- **EXERCISE GOAL**
Ignoring the pictures, copy the data exactly.
(Beginning of DATA RECORDS)
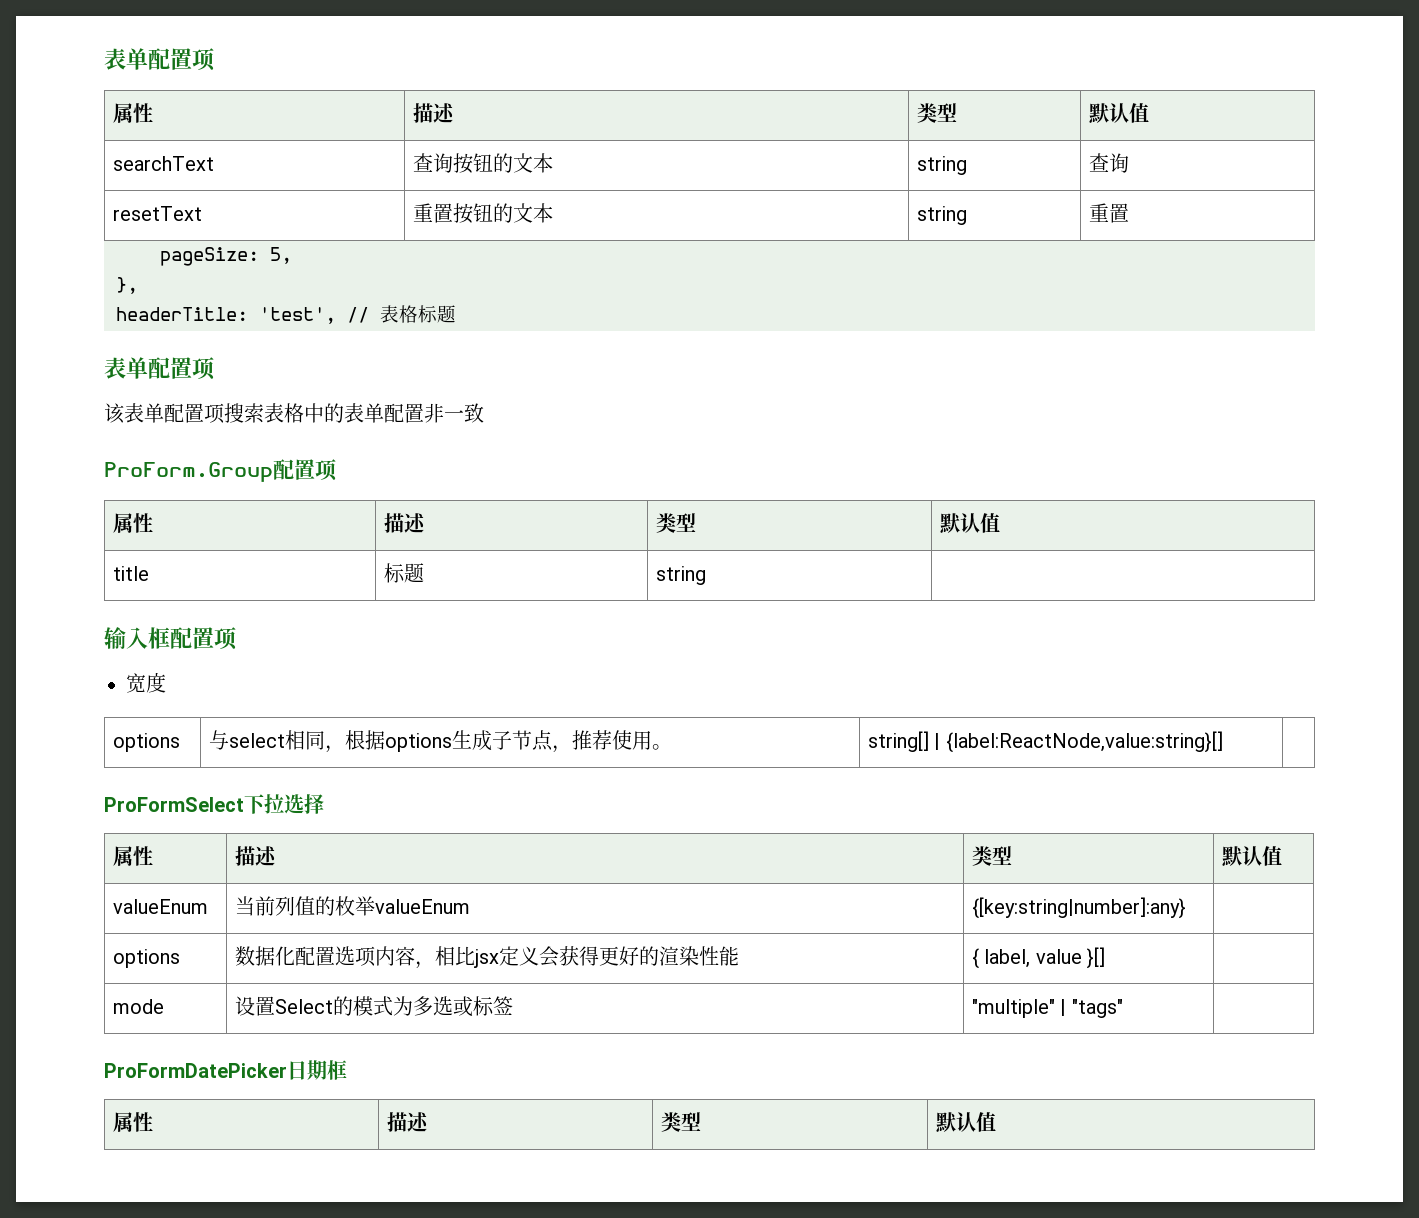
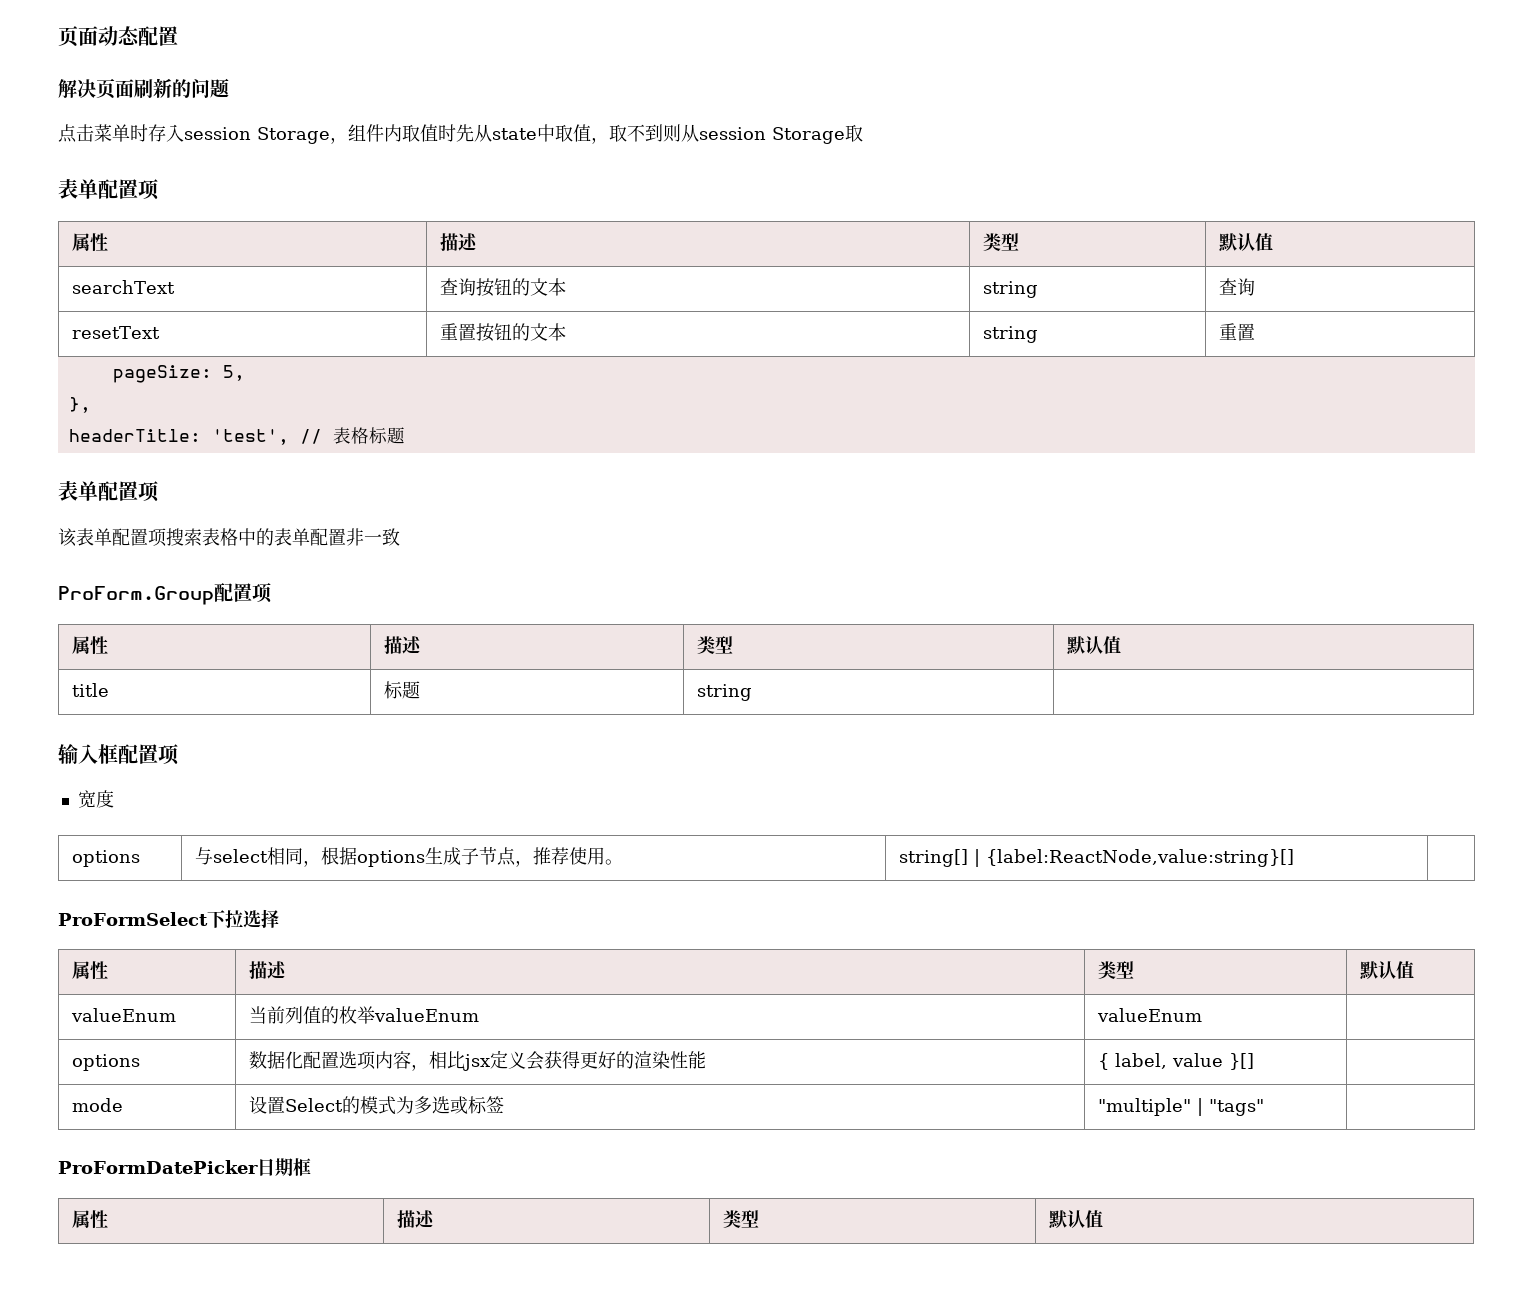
(104, 59) none -> [58,26,178,47] [58,78,229,99] [58,124,863,144] 页面动态配置 // 解决页面刷新的问题 // 点击菜单时存入session Storage，组件内取值时先从state中取值，取不到则从session Storage取 //
[972,897,1187,919] {[key:string|number]:any} -> [1096,1008,1202,1022] valueEnum

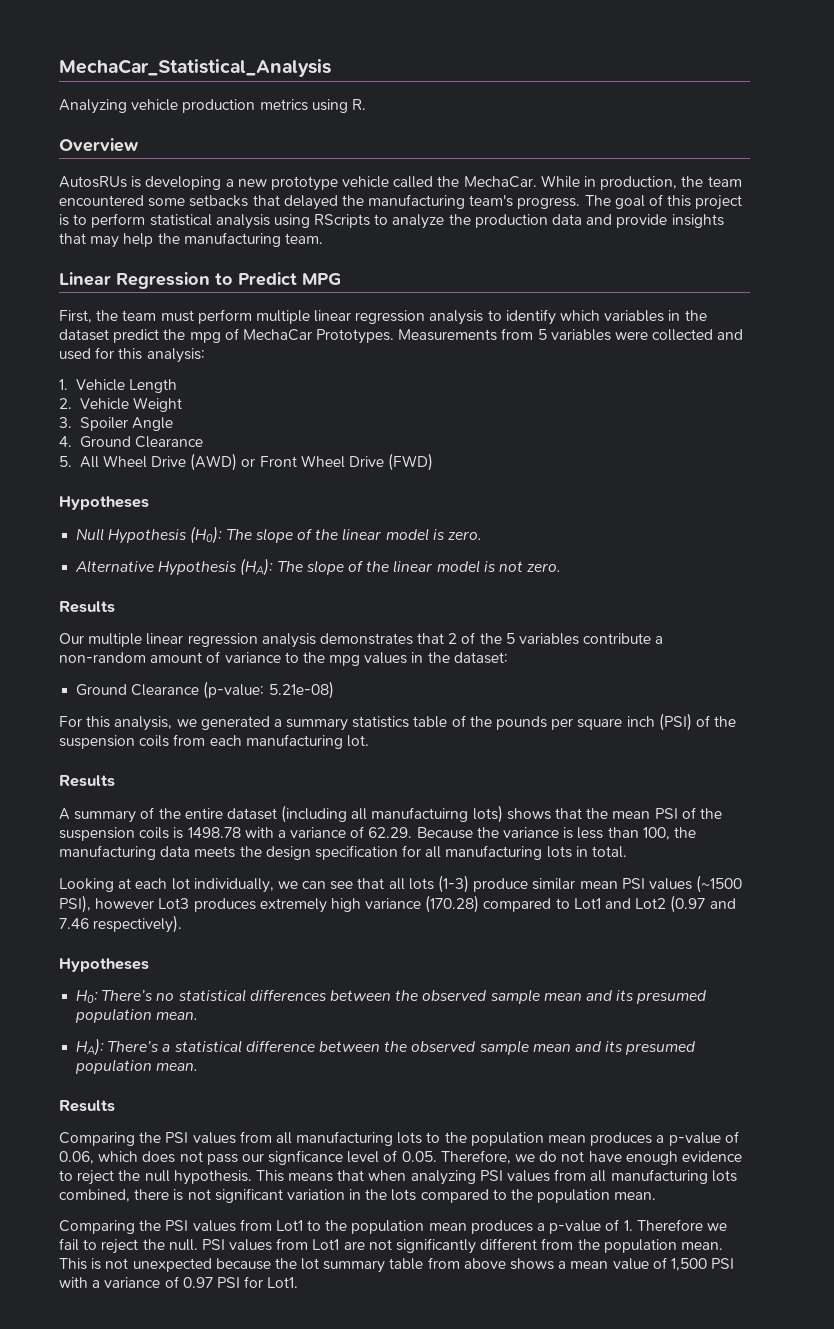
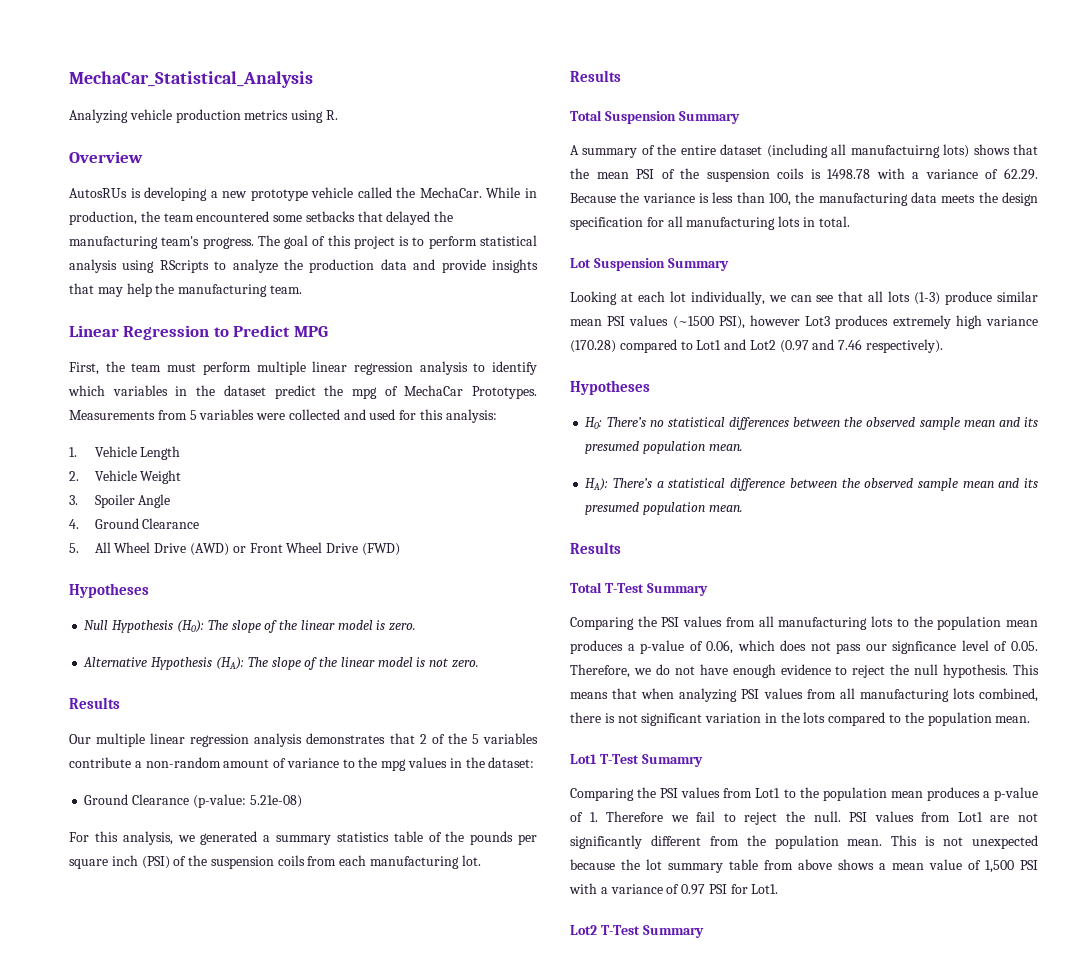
(115, 781) none -> [570,110,740,124] // Total Suspension Summary
(628, 852) none -> [570,258,729,271] // Lot Suspension Summary
(115, 1106) none -> [570,582,708,596] // Total T-Test Summary
(657, 1196) none -> [570,754,703,767] // Lot1 T-Test Sumamry
(299, 1282) none -> [570,925,704,938] // Lot2 T-Test Summary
(End of DATA RECORDS)
- **EXERCISE OUTPUT**
(104, 59) none -> [58,26,178,47] [58,78,229,99] [58,124,863,144] 页面动态配置 // 解决页面刷新的问题 // 点击菜单时存入session Storage，组件内取值时先从state中取值，取不到则从session Storage取 //
[972,897,1187,919] {[key:string|number]:any} -> [1096,1008,1202,1022] valueEnum

(115, 781) none -> [570,110,740,124] // Total Suspension Summary
(628, 852) none -> [570,258,729,271] // Lot Suspension Summary
(115, 1106) none -> [570,582,708,596] // Total T-Test Summary
(657, 1196) none -> [570,754,703,767] // Lot1 T-Test Sumamry
(299, 1282) none -> [570,925,704,938] // Lot2 T-Test Summary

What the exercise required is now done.